Half the trials in each block were randomly selected to be match trials, and the other half were mismatch trials. On match trials, the auditory stimuli consisted of tones synchronized with the walker's footsteps such that a beep sounded each time a foot dot made apparent contact with an apparent surface to reverse direction. Thus, in this case, after the walker's frequency was selected, the same frequency was selected for the auditory stimuli. On mismatch trials, the frequencies of the auditory and visual stimuli were not the same. The frequency for the auditory stimuli was determined by subtracting a value between 0.01 and 0.4 Hz from the walker's frequency (in Experiment 3, a value between 0.02 and 0.8 Hz was subtracted). For example, in a mismatch trial with a 2.11-Hz walker and a frequency offset of 0.08 Hz, the sound-repetition frequency would be 2.03 (2.11 minus 0.08). The smaller the offset value, the more difficult it was to detect a mismatch. Hence, the frequency offset between the visual and auditory stimuli in mismatch trials constituted the difficulty level. There were seven blocked difficulty levels in Experiments 1 and 2 (0.01, 0.02, 0.05, 0.08, 0.12, 0.2, and 0.4); Experiment 3 had six, slightly different, difficulty levels (0.02, 0.04, 0.08, 0.12, 0.4, and 0.8). On mismatch trials, the sounds always had a lower repetition frequency than the walkers. The difference in frequency led to increasing asynchronies as the trial unfolded; however, this increasing offset never realigned the sounds with footsteps at a later point, given the relatively short trial length.

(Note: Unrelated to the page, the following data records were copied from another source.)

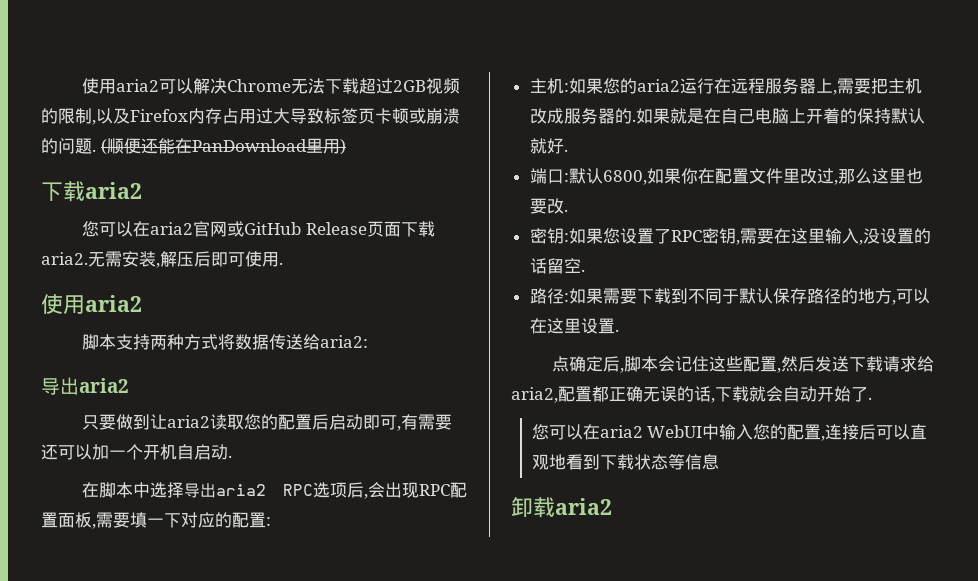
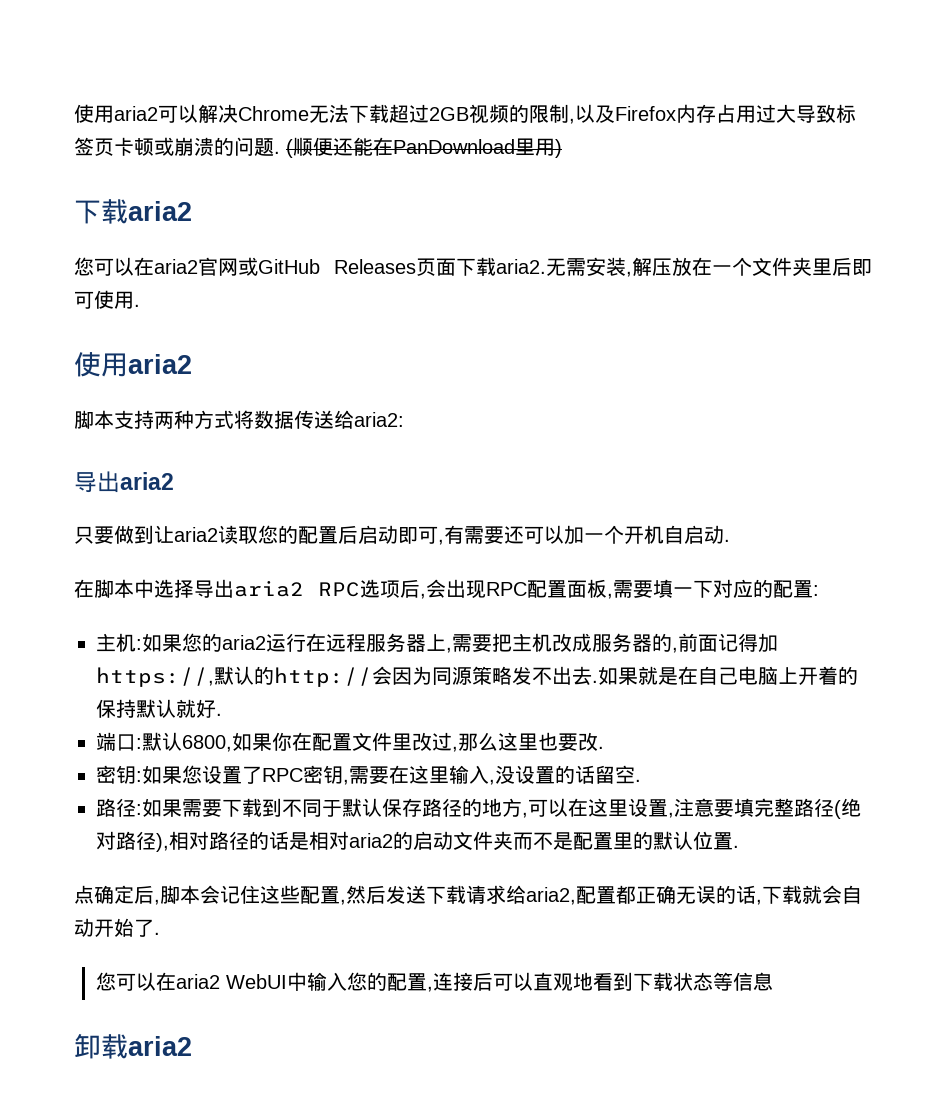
[305,222,367,235] Release -> [334,259,416,274] Releases
(194, 259) none -> [672,257,832,277] 放在一个文件夹里
(632, 116) none -> [672,633,778,653] [96,666,592,687] ,前面记得加https://,默认的http://会因为同源策略发不出去
(615, 326) none -> [668,798,861,819] [96,831,733,852] ,注意要填完整路径(绝对路径),相对路径的话是相对aria2的启动文件夹而不是配置里的默认位置

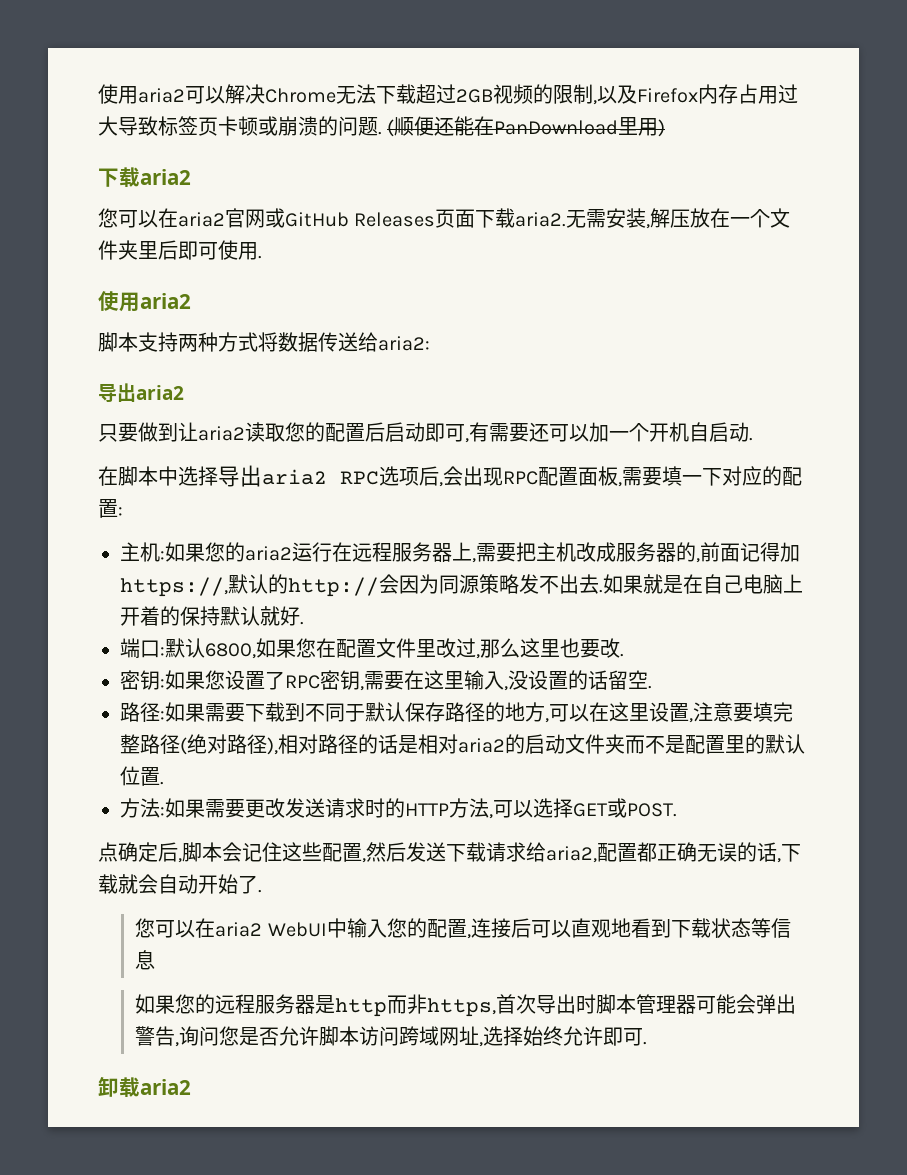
[272,732,292,751] 你 -> [296,638,316,658] 您
(739, 846) none -> [120,798,677,819] // 方法:如果需要更改发送请求时的HTTP方法,可以选择GET或POST.
(774, 981) none -> [135,994,797,1017] [135,1026,648,1047] // 如果您的远程服务器是http而非https,首次导出时脚本管理器可能会弹出警告,询问您是否允许脚本访问跨域网址,选择始终允许即可.

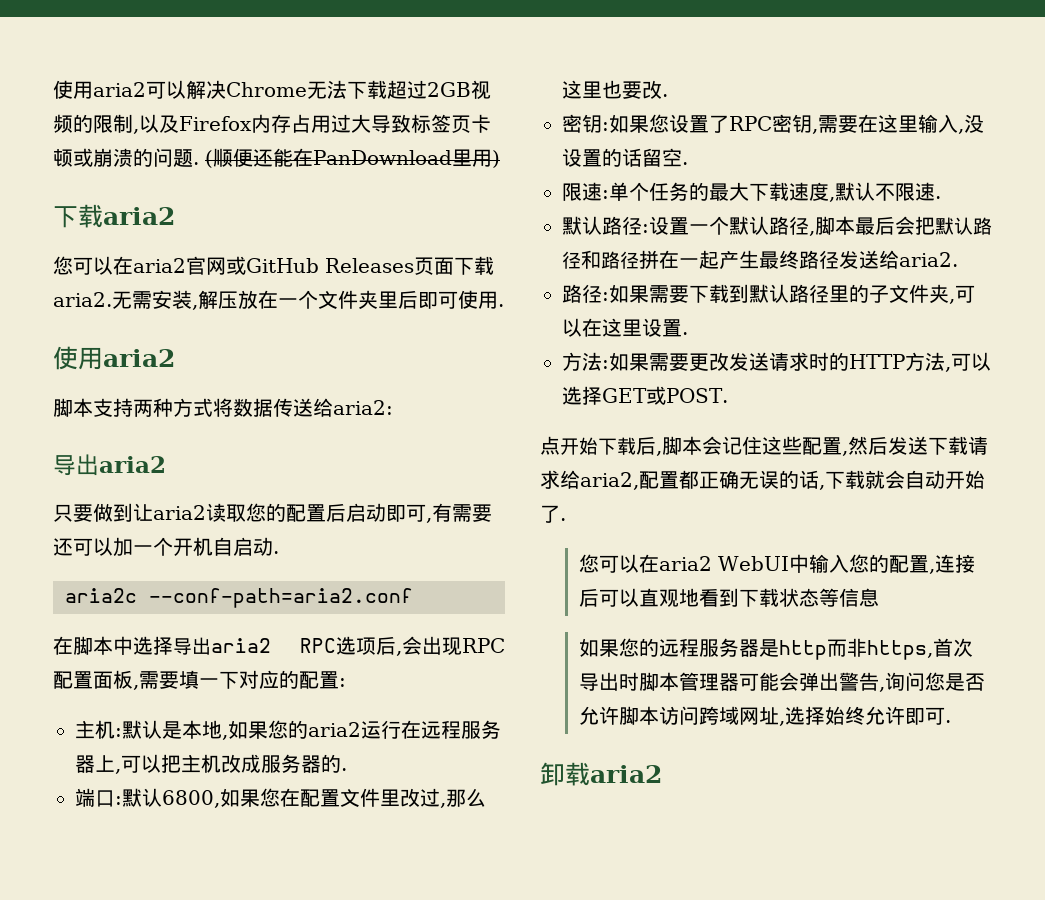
(753, 439) none -> [65,588,413,608] // aria2c --conf-path=aria2.conf
(165, 555) none -> [122,720,228,740] 默认是本地,
[476,543,516,562] 需要 -> [121,754,161,773] 可以
[696,542,800,563] [120,574,803,597] [120,606,300,626] ,前面记得加https://,默认的http://会因为同源策略发不出去.如果就是在自己电脑上开着的保持默认就好 -> (341, 763) none
(652, 687) none -> [562,182,941,202] [562,216,992,236] [562,250,958,269] // 限速:单个任务的最大下载速度,默认不限速. // 默认路径:设置一个默认路径,脚本最后会把默认路径和路径拼在一起产生最终路径发送给aria2.
[305,702,545,722] 不同于默认保存路径的地方 -> [749,284,949,304] 默认路径里的子文件夹
[689,702,793,723] [120,734,805,755] [120,766,160,786] ,注意要填完整路径(绝对路径),相对路径的话是相对aria2的启动文件夹而不是配置里的默认位置 -> (682, 328) none
[118,842,158,862] 确定 -> [560,437,636,455] 开始下载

Each visual footstep was defined as the frame in the animation corresponding to when a single foot dot changed trajectory, as if hitting an apparent surface. This point occurred 10% into the movement corresponding to a step. For example, if the walker took exactly 1 s to complete two steps (i.e., at 2 Hz), the footsteps would occur at 0.1 and 0.6 s.
In Experiments 1 and 2, when the temporal frequencies of the visual and auditory stimuli matched, the sounds corresponded to the footsteps of the walkers. On both match and mismatch trials, the first sound always coincided with the first visual footstep. In Experiment 3, we deliberately offset the phase of the sounds away from the phase of the footsteps (by half of the step cycles), even when the frequency matched.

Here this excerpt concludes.